━━━ Records shown
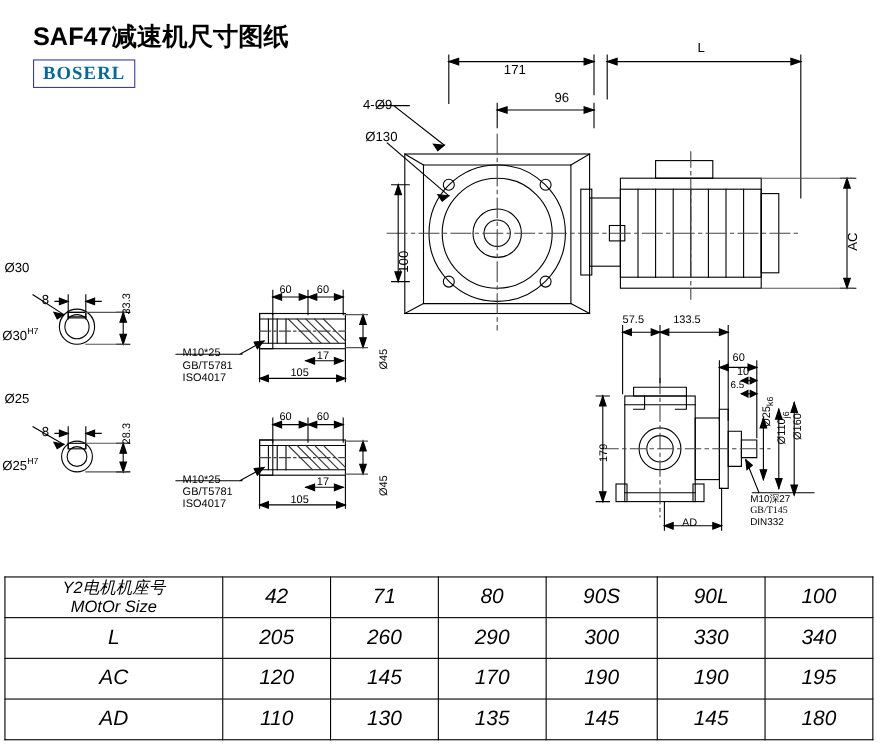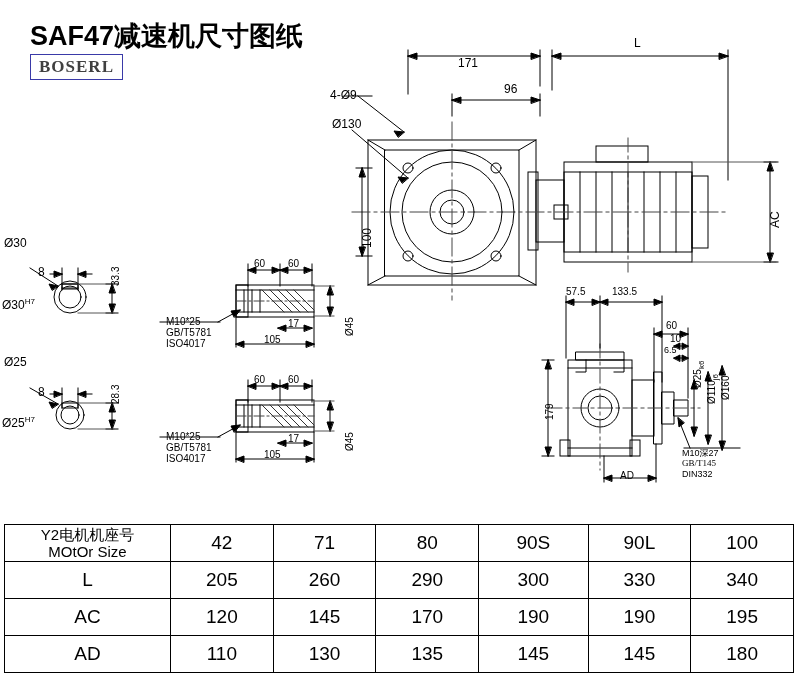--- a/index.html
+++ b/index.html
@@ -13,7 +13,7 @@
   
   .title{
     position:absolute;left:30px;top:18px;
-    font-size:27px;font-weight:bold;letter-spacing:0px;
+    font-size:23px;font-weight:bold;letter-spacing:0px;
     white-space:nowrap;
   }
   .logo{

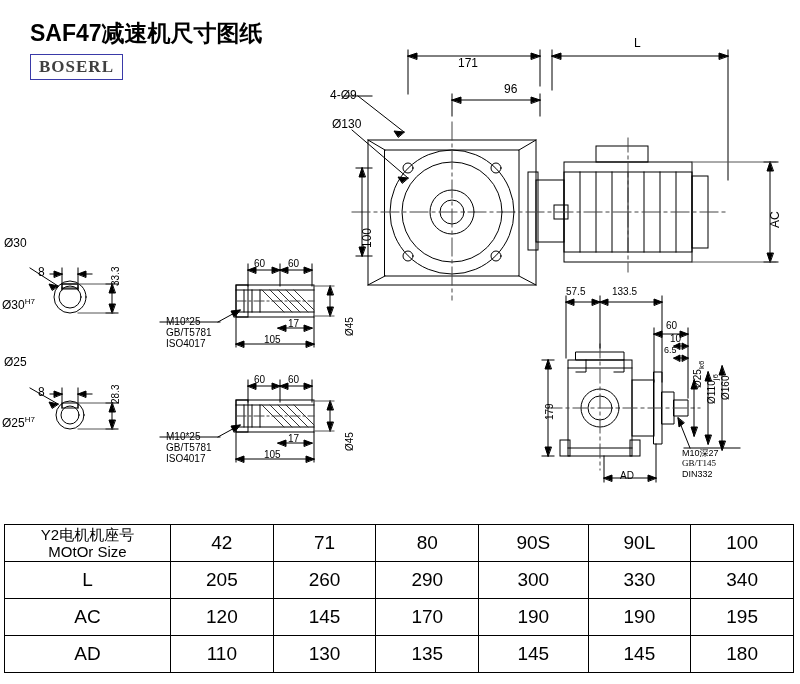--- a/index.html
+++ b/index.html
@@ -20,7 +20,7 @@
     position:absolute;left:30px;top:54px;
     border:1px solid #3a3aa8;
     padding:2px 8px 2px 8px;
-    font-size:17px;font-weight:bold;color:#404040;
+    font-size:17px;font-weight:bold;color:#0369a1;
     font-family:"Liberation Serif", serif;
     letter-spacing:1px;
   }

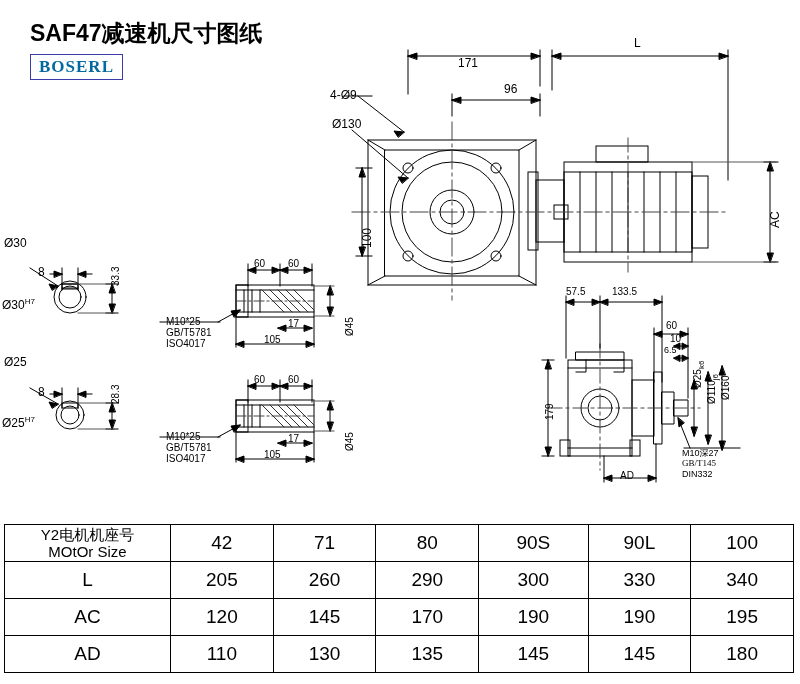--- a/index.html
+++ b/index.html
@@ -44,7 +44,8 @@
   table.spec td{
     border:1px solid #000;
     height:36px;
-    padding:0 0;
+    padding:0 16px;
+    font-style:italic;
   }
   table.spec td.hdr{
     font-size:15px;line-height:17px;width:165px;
━━━━━━
━━━ Records shown
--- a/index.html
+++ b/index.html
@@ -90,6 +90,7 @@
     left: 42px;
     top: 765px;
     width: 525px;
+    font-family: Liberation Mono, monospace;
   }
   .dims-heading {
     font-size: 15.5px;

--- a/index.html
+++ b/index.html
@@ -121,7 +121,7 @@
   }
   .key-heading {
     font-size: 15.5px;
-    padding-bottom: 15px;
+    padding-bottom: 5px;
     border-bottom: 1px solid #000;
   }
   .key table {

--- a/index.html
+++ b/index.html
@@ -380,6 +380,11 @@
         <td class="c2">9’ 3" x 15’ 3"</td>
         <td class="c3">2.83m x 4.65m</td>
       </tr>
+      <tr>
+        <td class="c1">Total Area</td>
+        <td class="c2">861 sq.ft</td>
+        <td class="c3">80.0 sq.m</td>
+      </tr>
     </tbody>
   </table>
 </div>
━━━━━━
━━━ Records shown
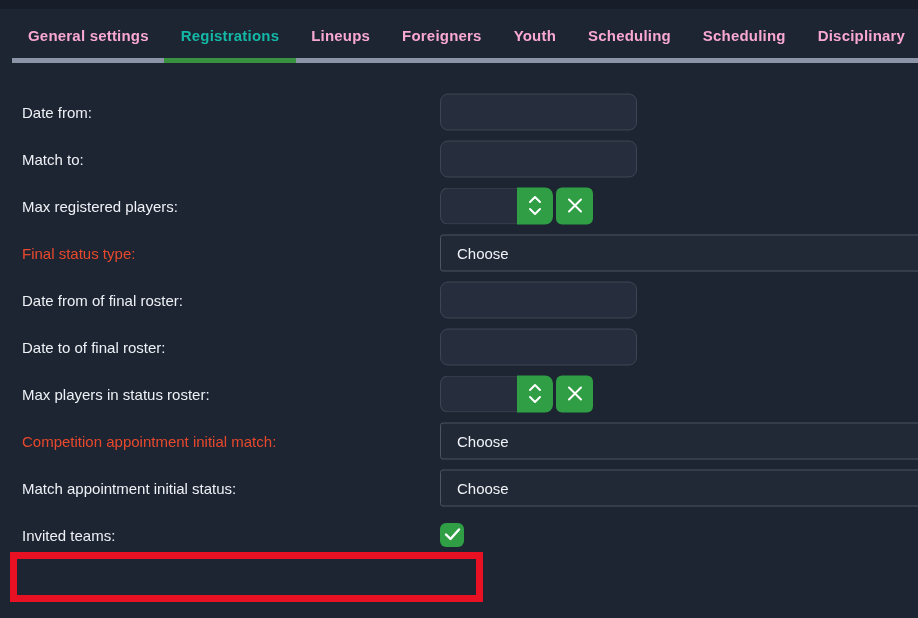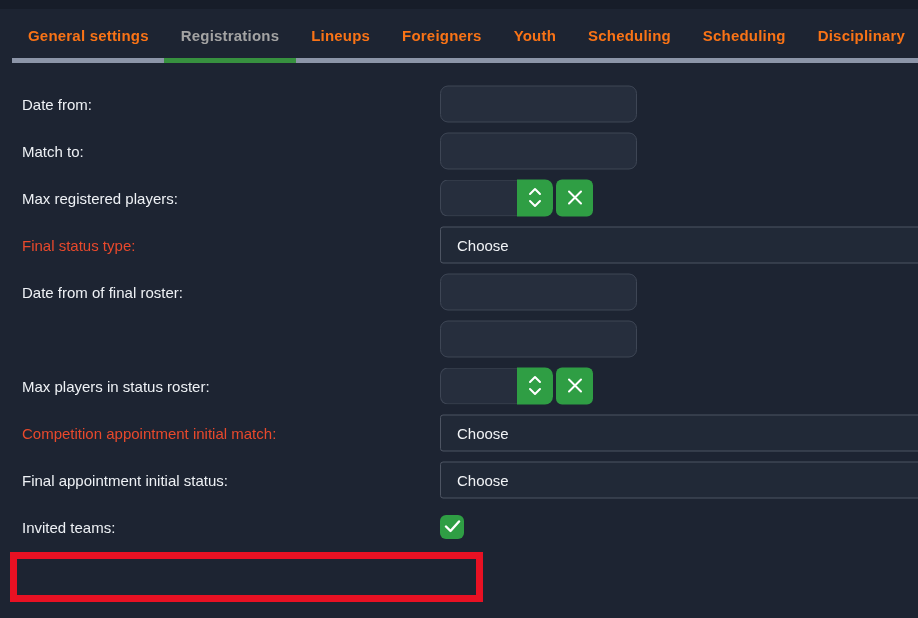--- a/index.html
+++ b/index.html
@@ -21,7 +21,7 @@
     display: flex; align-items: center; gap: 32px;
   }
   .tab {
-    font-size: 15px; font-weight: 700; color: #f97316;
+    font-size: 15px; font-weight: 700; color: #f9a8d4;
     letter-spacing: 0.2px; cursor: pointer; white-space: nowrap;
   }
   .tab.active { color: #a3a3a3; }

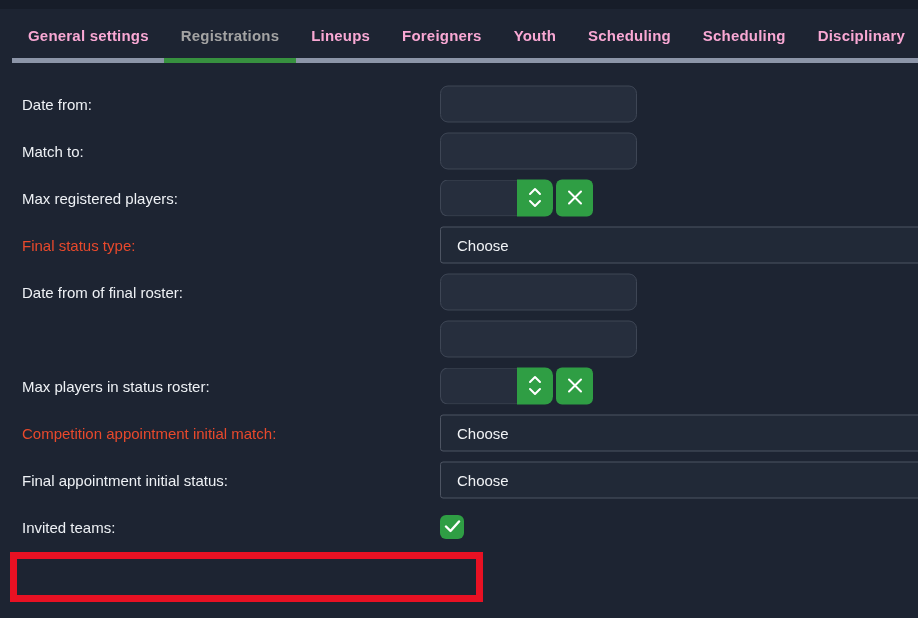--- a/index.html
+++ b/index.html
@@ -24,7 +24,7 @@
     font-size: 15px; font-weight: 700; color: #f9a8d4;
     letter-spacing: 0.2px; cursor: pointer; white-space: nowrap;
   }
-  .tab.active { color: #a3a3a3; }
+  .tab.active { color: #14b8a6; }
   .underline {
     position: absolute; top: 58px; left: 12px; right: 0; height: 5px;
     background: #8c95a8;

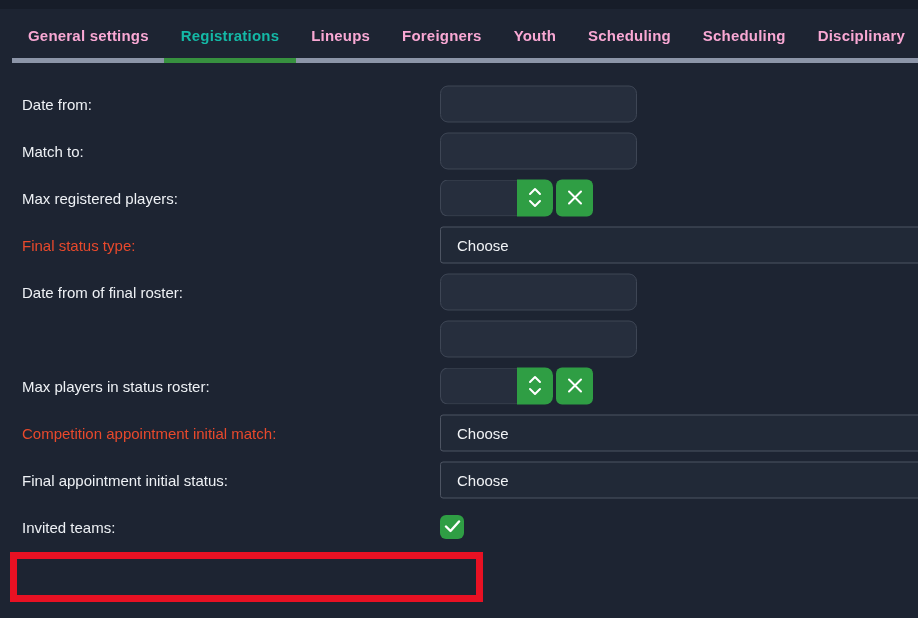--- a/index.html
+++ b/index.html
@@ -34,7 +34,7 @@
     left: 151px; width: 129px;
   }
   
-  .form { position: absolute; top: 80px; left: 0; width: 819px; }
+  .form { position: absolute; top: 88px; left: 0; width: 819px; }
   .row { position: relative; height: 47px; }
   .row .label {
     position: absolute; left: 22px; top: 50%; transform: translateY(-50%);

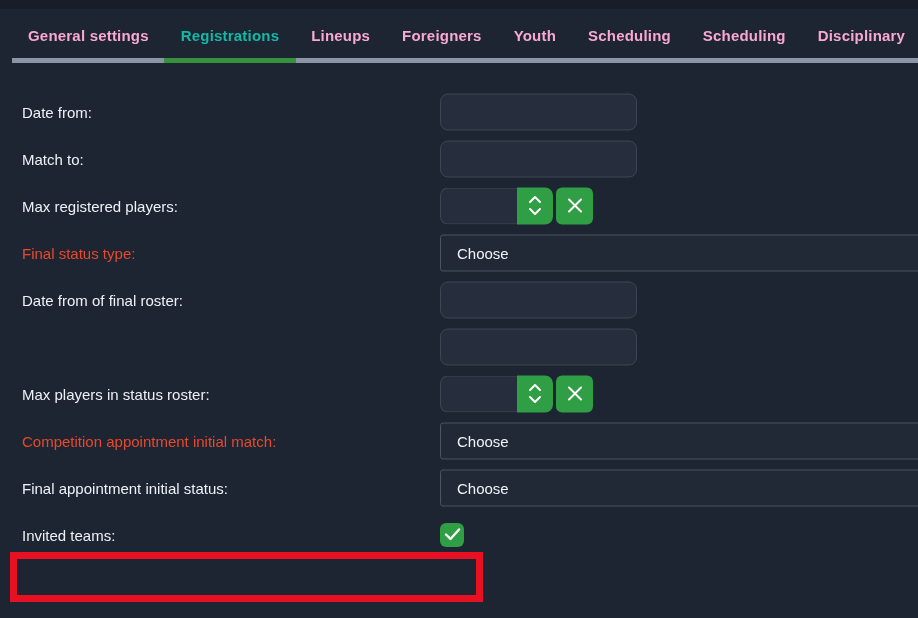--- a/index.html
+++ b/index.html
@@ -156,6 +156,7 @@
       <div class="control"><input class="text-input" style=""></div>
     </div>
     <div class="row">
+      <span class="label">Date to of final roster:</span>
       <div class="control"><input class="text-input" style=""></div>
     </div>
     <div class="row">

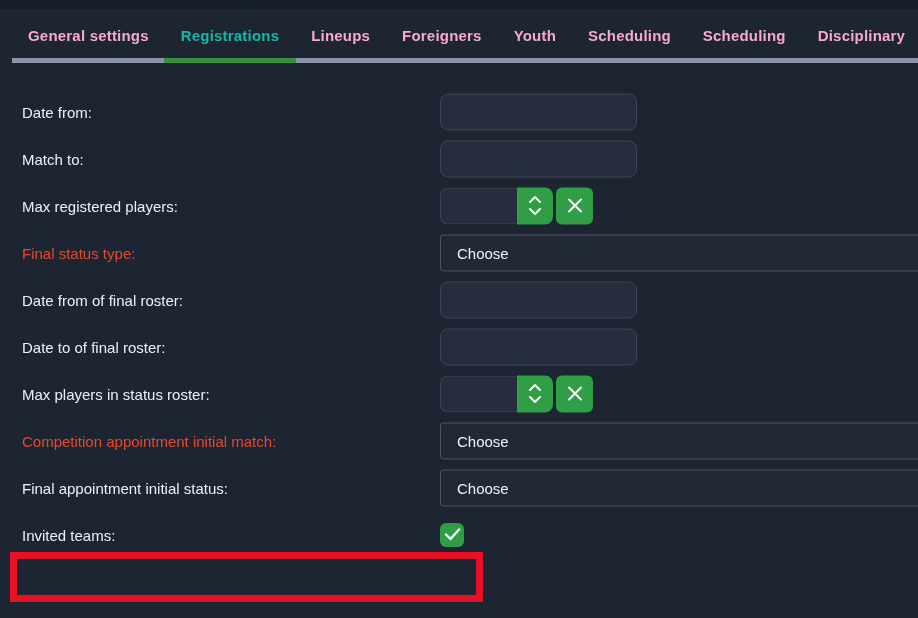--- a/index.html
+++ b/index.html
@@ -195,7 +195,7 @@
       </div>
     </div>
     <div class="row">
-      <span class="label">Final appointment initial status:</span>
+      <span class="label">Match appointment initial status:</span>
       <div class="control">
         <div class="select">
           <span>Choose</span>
━━━━━━
To do = Please copy out from the data above, without any picture, exactly the lines running from the one that holds "-34,7 +34,7 @@" through the one that holds "<span>Choose</span>", and nothing beyond them.

Reply to the task =
@@ -34,7 +34,7 @@
     left: 151px; width: 129px;
   }
   
-  .form { position: absolute; top: 80px; left: 0; width: 819px; }
+  .form { position: absolute; top: 88px; left: 0; width: 819px; }
   .row { position: relative; height: 47px; }
   .row .label {
     position: absolute; left: 22px; top: 50%; transform: translateY(-50%);

--- a/index.html
+++ b/index.html
@@ -156,6 +156,7 @@
       <div class="control"><input class="text-input" style=""></div>
     </div>
     <div class="row">
+      <span class="label">Date to of final roster:</span>
       <div class="control"><input class="text-input" style=""></div>
     </div>
     <div class="row">

--- a/index.html
+++ b/index.html
@@ -195,7 +195,7 @@
       </div>
     </div>
     <div class="row">
-      <span class="label">Final appointment initial status:</span>
+      <span class="label">Match appointment initial status:</span>
       <div class="control">
         <div class="select">
           <span>Choose</span>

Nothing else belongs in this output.